Die Wahl des Genexpressionsverfahren ist nicht nur auf die Menge der RNA gesammelt, sondern auch von der Art der Daten, die eine zu erfassen und zu vergleichen wünscht basiert. Regelmäßige RT-qPCR ist empfindlicher als Next-Generation-deep sequencing und erfordert eine relativ geringe Menge an RNA verkleinert und damit die LCM Verfahren Zeit ^4. Next-Generation-RNA-Sequenzierung ist eine effektive Technik, um den Ausdruck sowohl für kurze und lange RNA-Spezies zu quantifizieren. Next-Generation-Sequenzierung ermöglicht auch Entdeckung neuartiger RNA-Spezies ^13. Glücklicherweise sind die Kosten der nächsten Generation Sequenzierung ist rückläufig.

Zusammengefasst Dieses Protokoll ermöglicht die RNA-Isolierung von homogenen Populationen von Epithel- oder Stromazellen aus gefrorenen Prostatagewebe. Die RNA kann für zahlreiche nachgeschalteten Analysetechniken verwendet werden, um ein Werkzeug für eine genaue zelltypspezifische Genexpression in der gutartigen und erkrankten Prostata bereitzustellen. Diese Art von Daten trägt, um Wissen eind Verständnis davon, wie RNA-Expression unterscheidet sich in Krankheitspathologie.

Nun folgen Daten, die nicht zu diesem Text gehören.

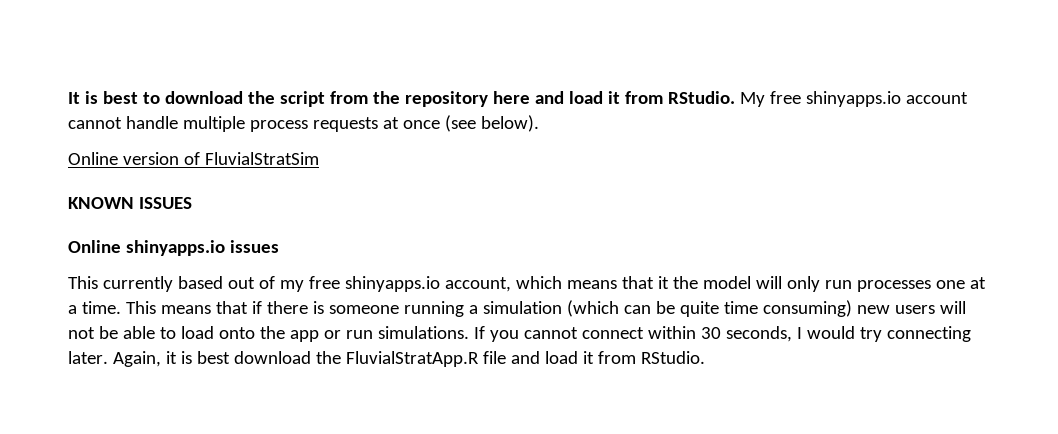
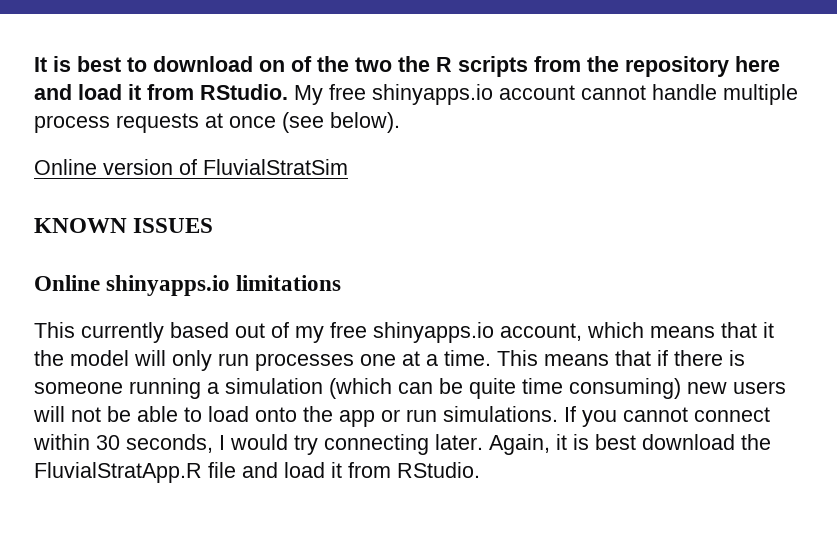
[247,91,325,107] the script -> [259,56,528,77] on of the two the R scripts
[229,240,279,253] issues -> [236,275,342,291] limitations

The authors have nothing to disclose.

We thank Dr. Vicky Macias, Angeline Giangreco and Avani Vaishnav for assistance with optimizing this methodology over the years and Yang Zhang and Dr. Jian Ma at the University of Illinois at Urbana-Champaign for the RNA seq analysis. This work was supported by NIH/NCI R01 CA166588-01 (Nonn), American Cancer Society Research Scholar 124264-RSG-13-012-01-CNE (Nonn), NIH/NCI R03 CA172827-01 (Nonn), DOD-CDMPR PRCP Health Disparities Idea Award PC121923 (Nonn) and a Prevent Cancer Foundation grant (Zhou).